→ Your goal: From start to end, write out the following data exactly, apart from its images.

→ Data under study:
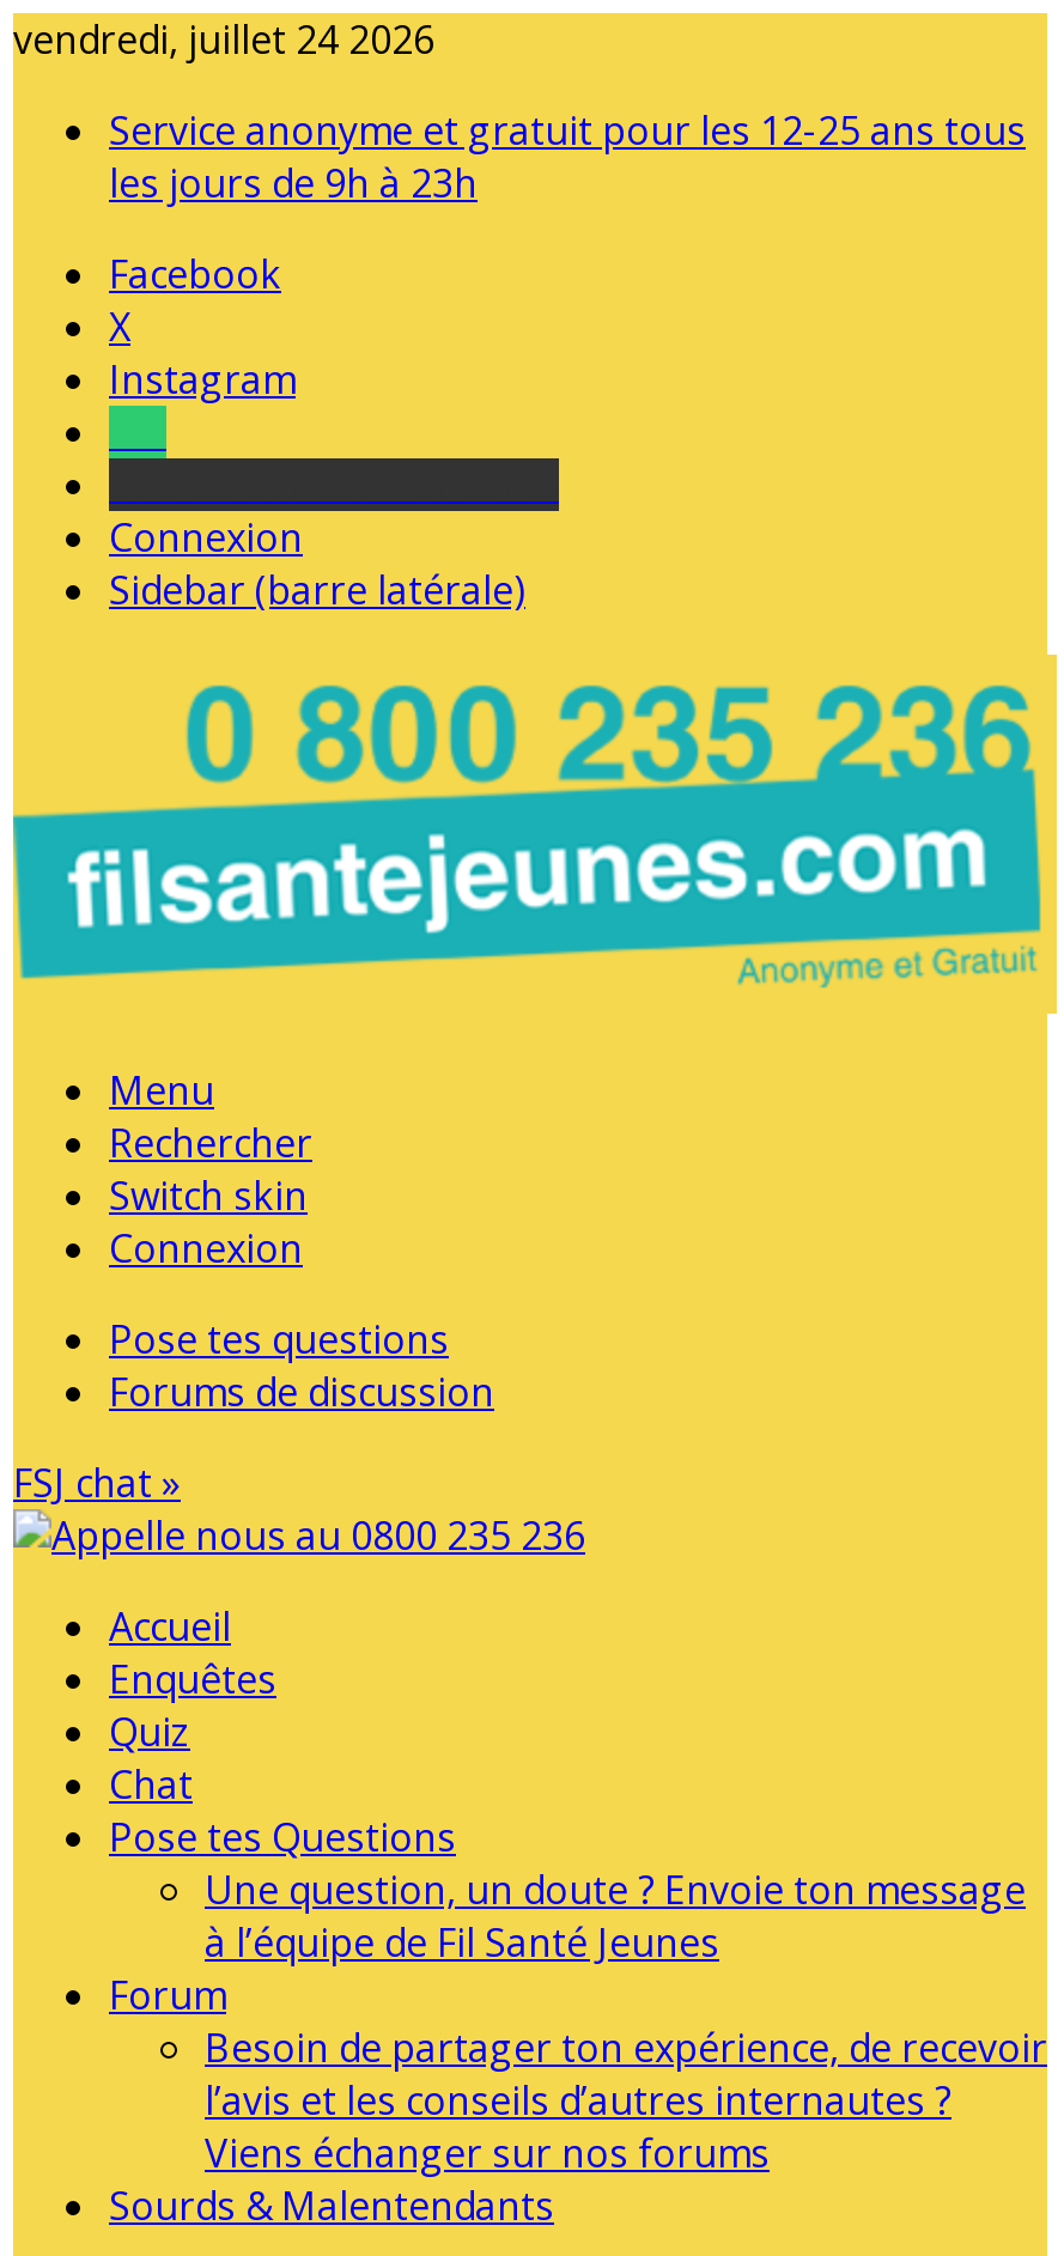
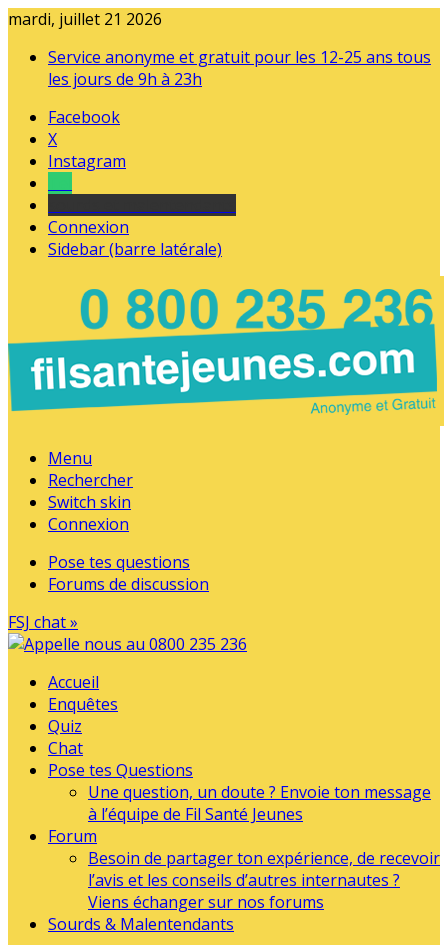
[13,13,434,66] vendredi, juillet 24 2026 -> [8,8,162,30] mardi, juillet 21 2026

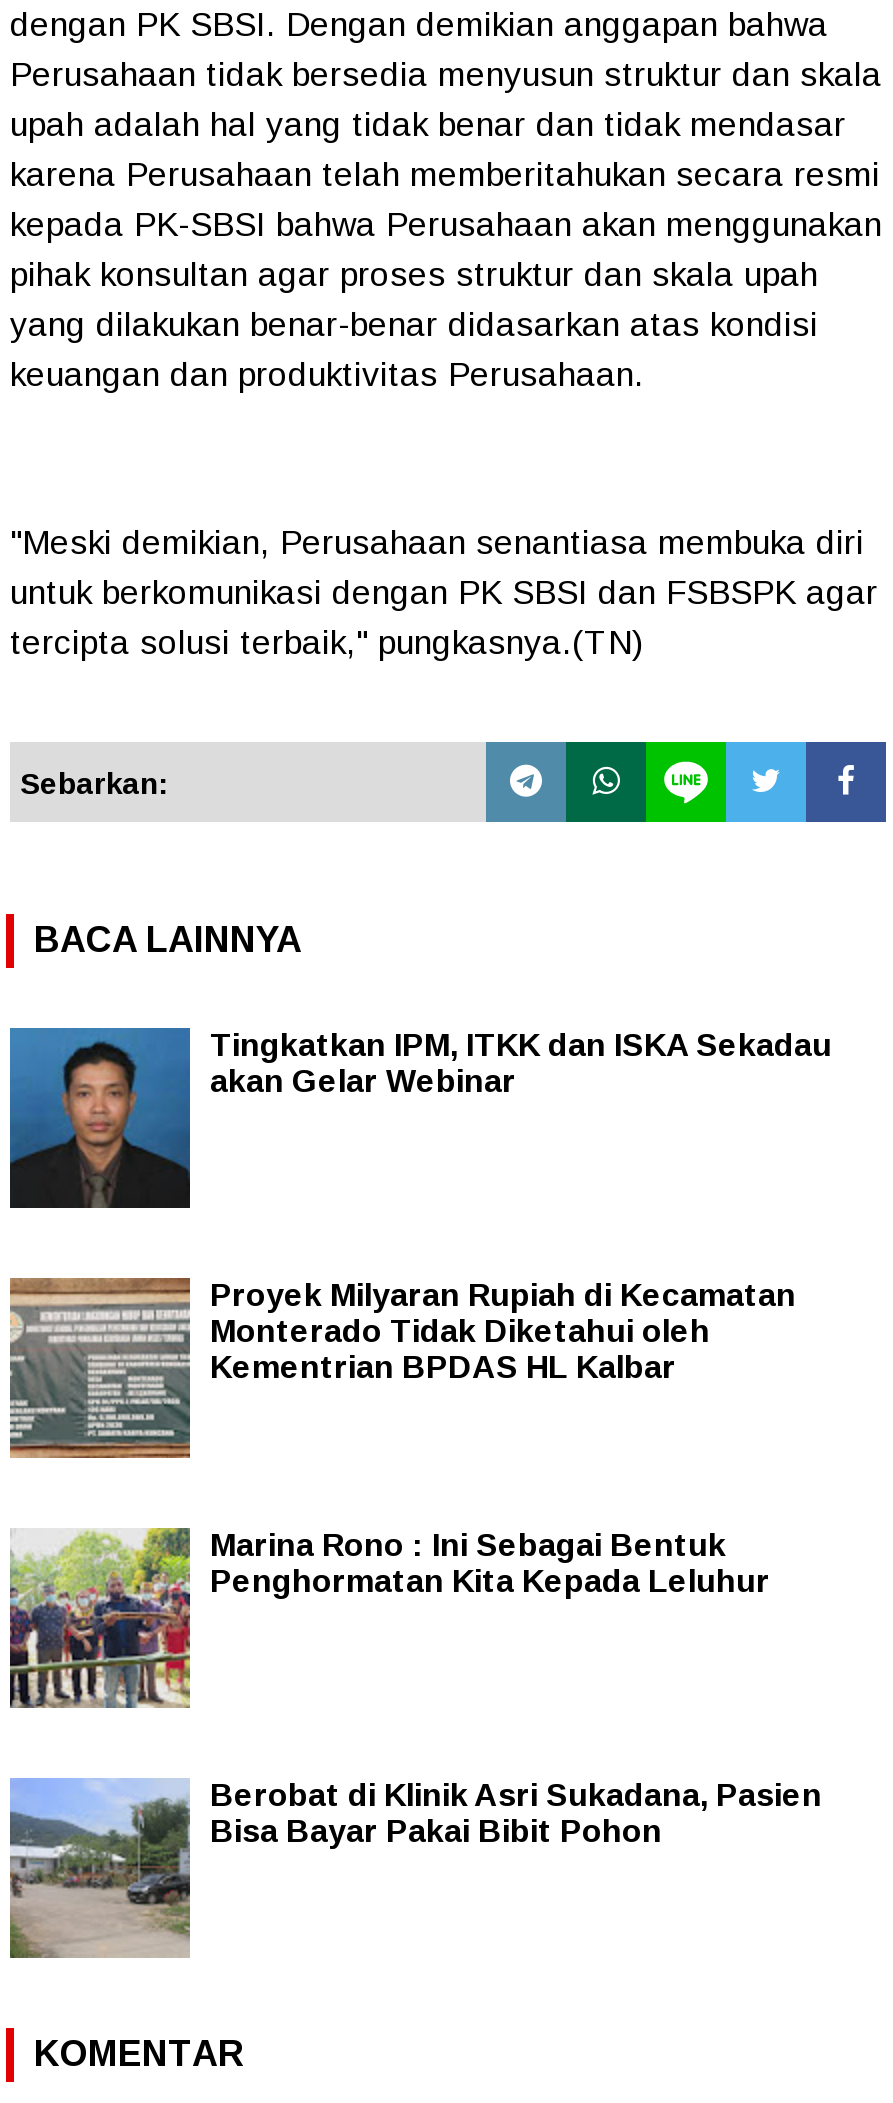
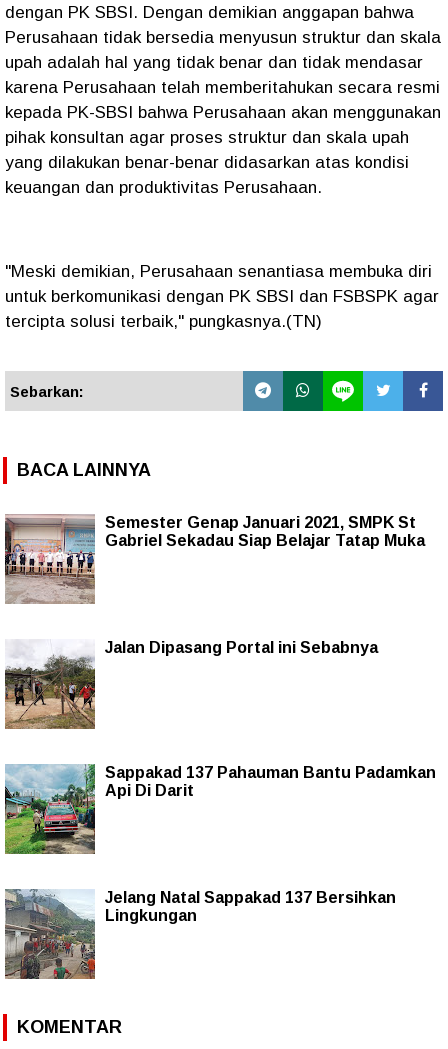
[8,1026,832,1208] [image] | Tingkatkan IPM, ITKK dan ISKA Sekadau | akan Gelar Webinar -> [4,513,425,605] [image] | Semester Genap Januari 2021, SMPK St | Gabriel Sekadau Siap Belajar Tatap Muka
[8,1276,796,1458] [image] | Proyek Milyaran Rupiah di Kecamatan | Monterado Tidak Diketahui oleh | Kementrian BPDAS HL Kalbar -> [4,639,378,729] [image] | Jalan Dipasang Portal ini Sebabnya
[8,1526,770,1708] [image] | Marina Rono : Ini Sebagai Bentuk | Penghormatan Kita Kepada Leluhur -> [4,764,436,855] [image] | Sappakad 137 Pahauman Bantu Padamkan | Api Di Darit
[10,1778,822,1958] [image] | Berobat di Klinik Asri Sukadana, Pasien | Bisa Bayar Pakai Bibit Pohon -> [4,888,396,979] [image] | Jelang Natal Sappakad 137 Bersihkan | Lingkungan

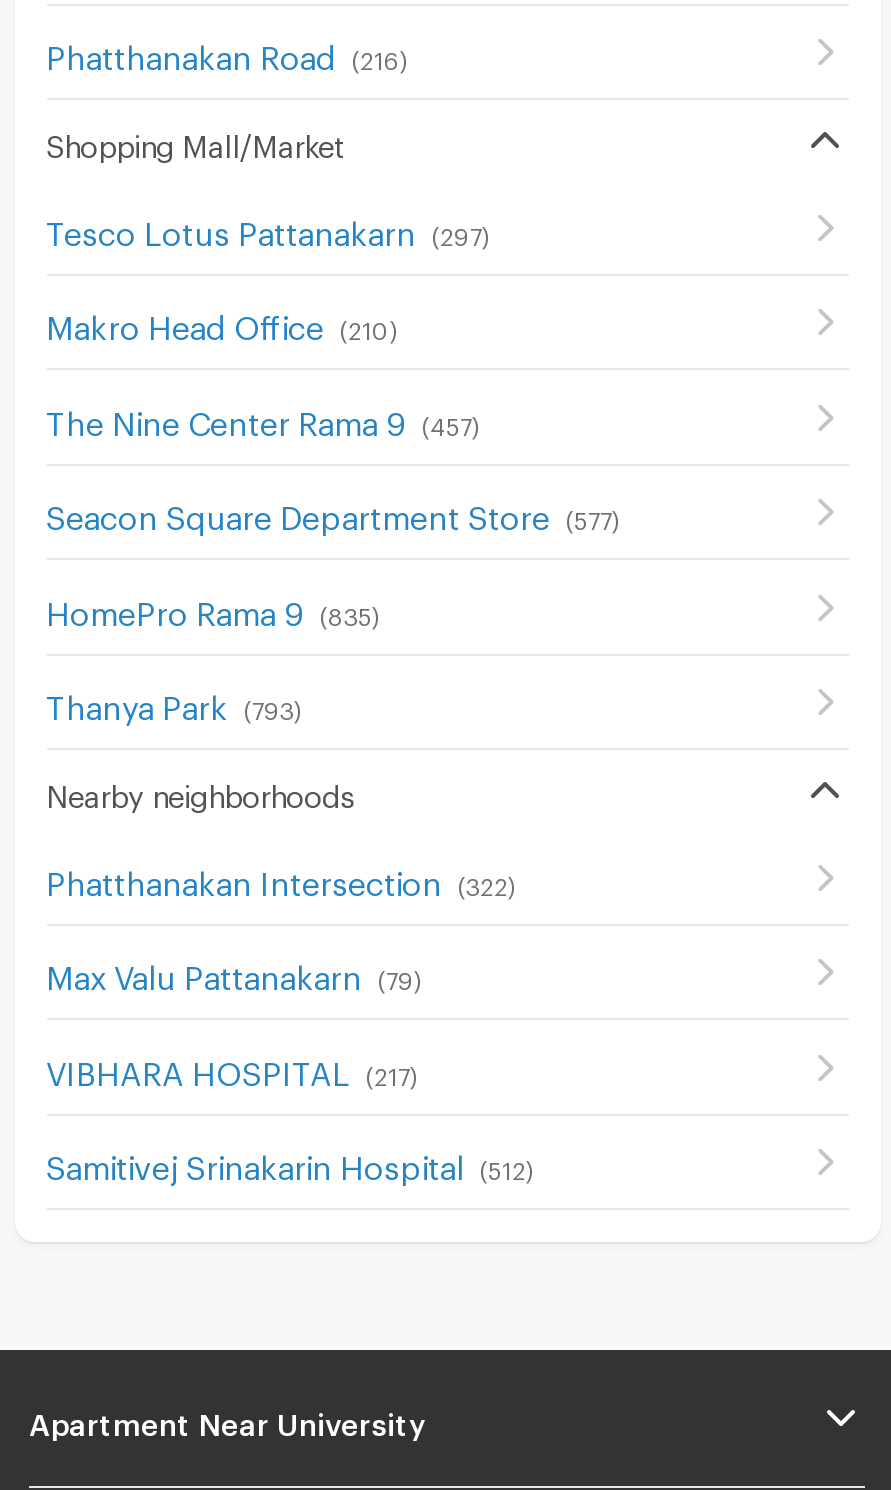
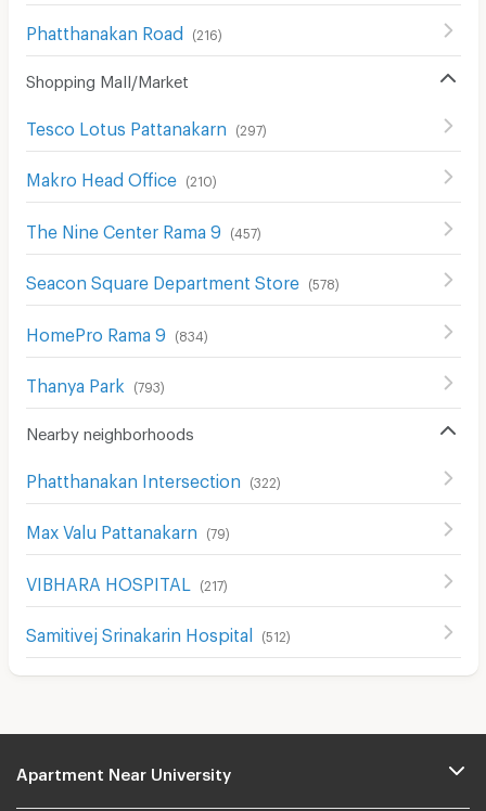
[46,498,620,526] Seacon Square Department Store (577) -> [25,272,339,287] Seacon Square Department Store (578)
[46,593,380,621] HomePro Rama 9 (835) -> [25,324,208,339] HomePro Rama 9 (834)

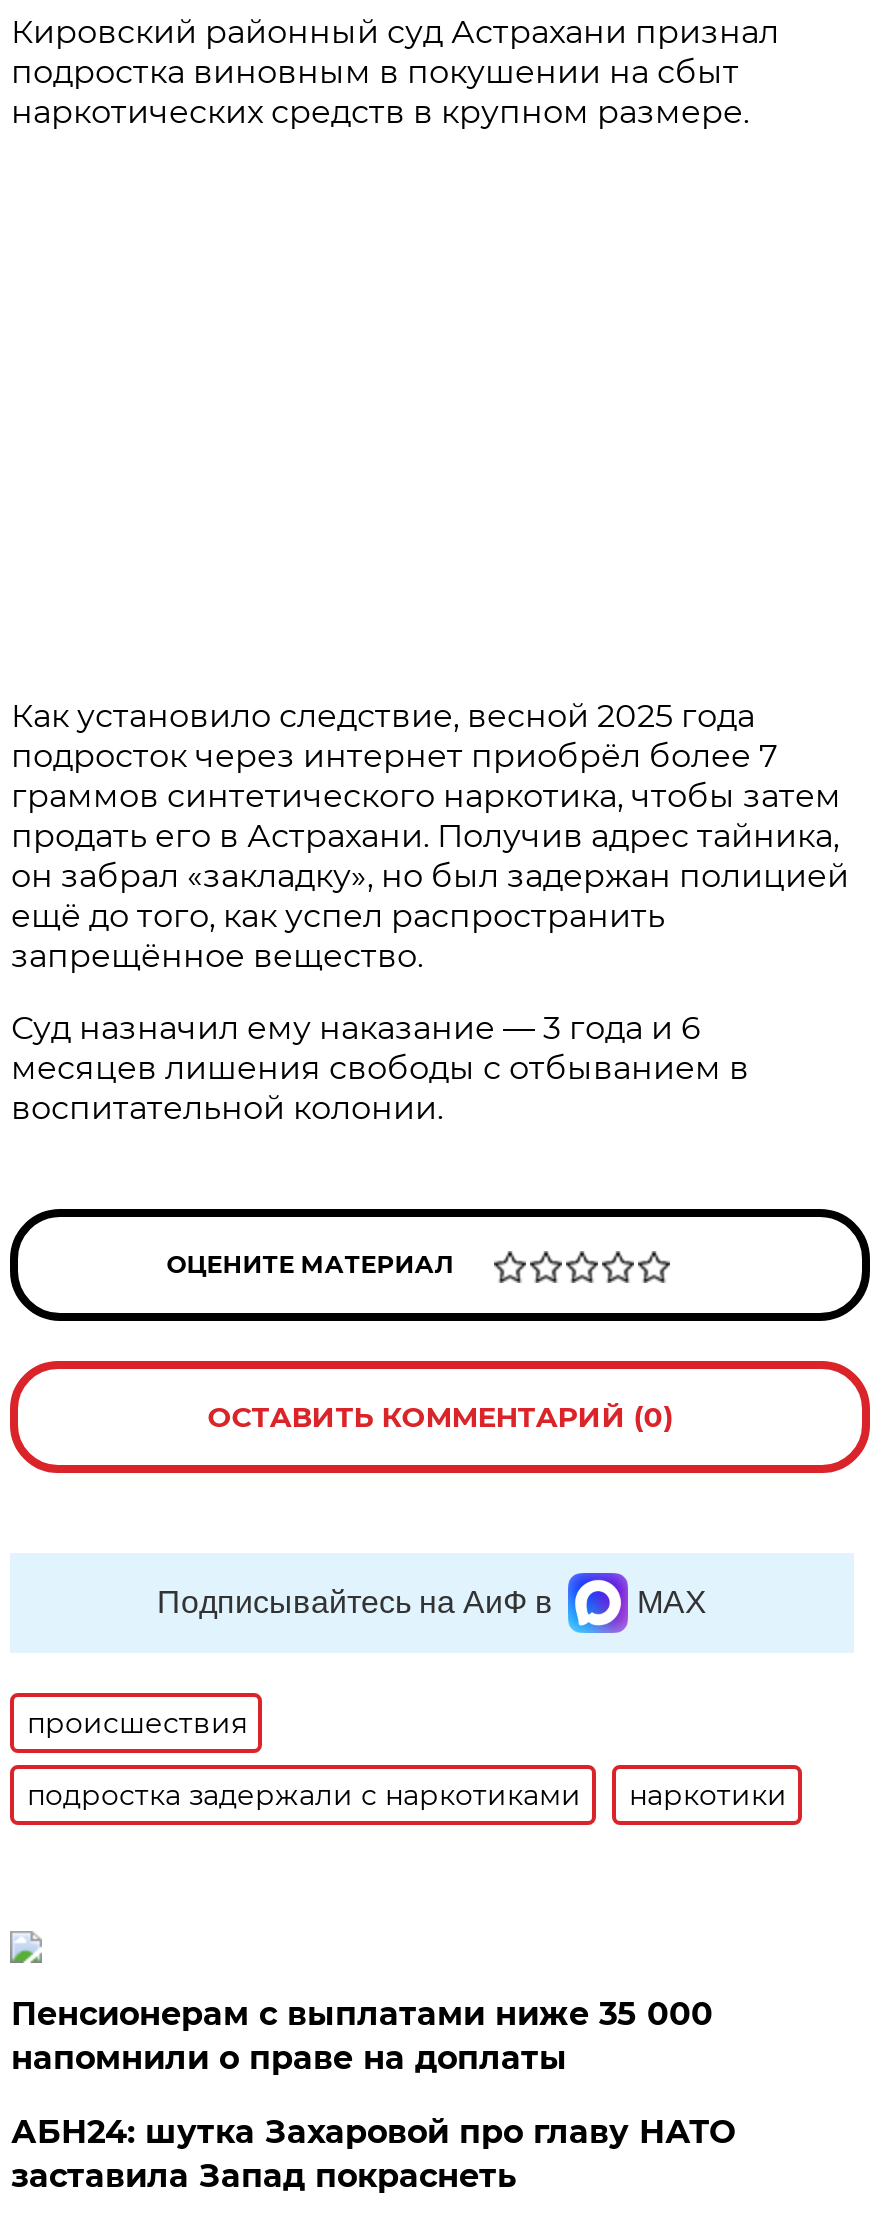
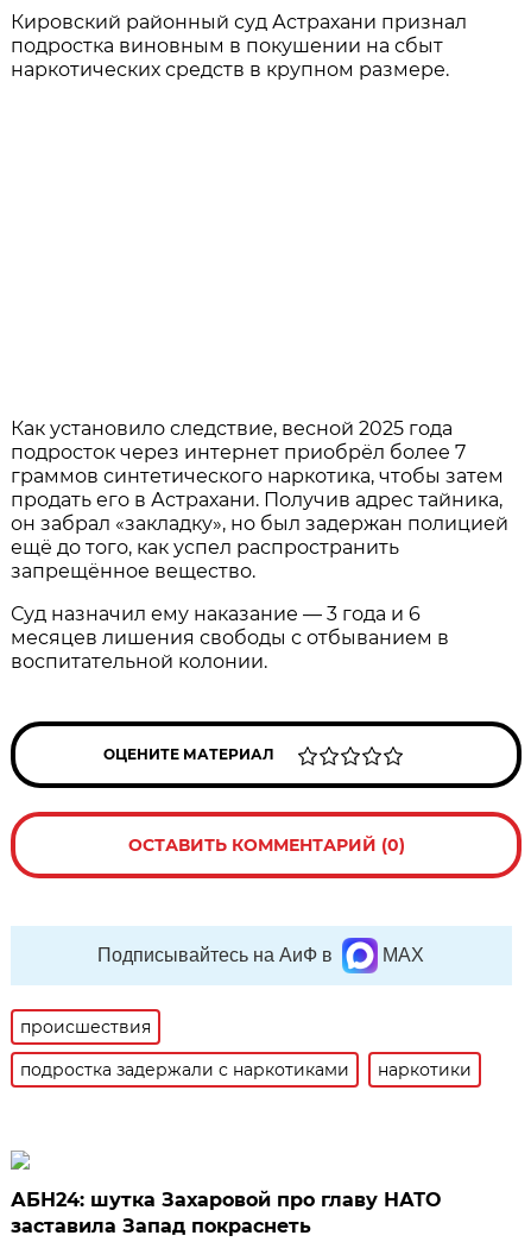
[11,1995,713,2077] Пенсионерам с выплатами ниже 35 000 | напомнили о праве на доплаты -> none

→ Output of the task:
[13,13,434,66] vendredi, juillet 24 2026 -> [8,8,162,30] mardi, juillet 21 2026

[8,1026,832,1208] [image] | Tingkatkan IPM, ITKK dan ISKA Sekadau | akan Gelar Webinar -> [4,513,425,605] [image] | Semester Genap Januari 2021, SMPK St | Gabriel Sekadau Siap Belajar Tatap Muka
[8,1276,796,1458] [image] | Proyek Milyaran Rupiah di Kecamatan | Monterado Tidak Diketahui oleh | Kementrian BPDAS HL Kalbar -> [4,639,378,729] [image] | Jalan Dipasang Portal ini Sebabnya
[8,1526,770,1708] [image] | Marina Rono : Ini Sebagai Bentuk | Penghormatan Kita Kepada Leluhur -> [4,764,436,855] [image] | Sappakad 137 Pahauman Bantu Padamkan | Api Di Darit
[10,1778,822,1958] [image] | Berobat di Klinik Asri Sukadana, Pasien | Bisa Bayar Pakai Bibit Pohon -> [4,888,396,979] [image] | Jelang Natal Sappakad 137 Bersihkan | Lingkungan

[46,498,620,526] Seacon Square Department Store (577) -> [25,272,339,287] Seacon Square Department Store (578)
[46,593,380,621] HomePro Rama 9 (835) -> [25,324,208,339] HomePro Rama 9 (834)

[11,1995,713,2077] Пенсионерам с выплатами ниже 35 000 | напомнили о праве на доплаты -> none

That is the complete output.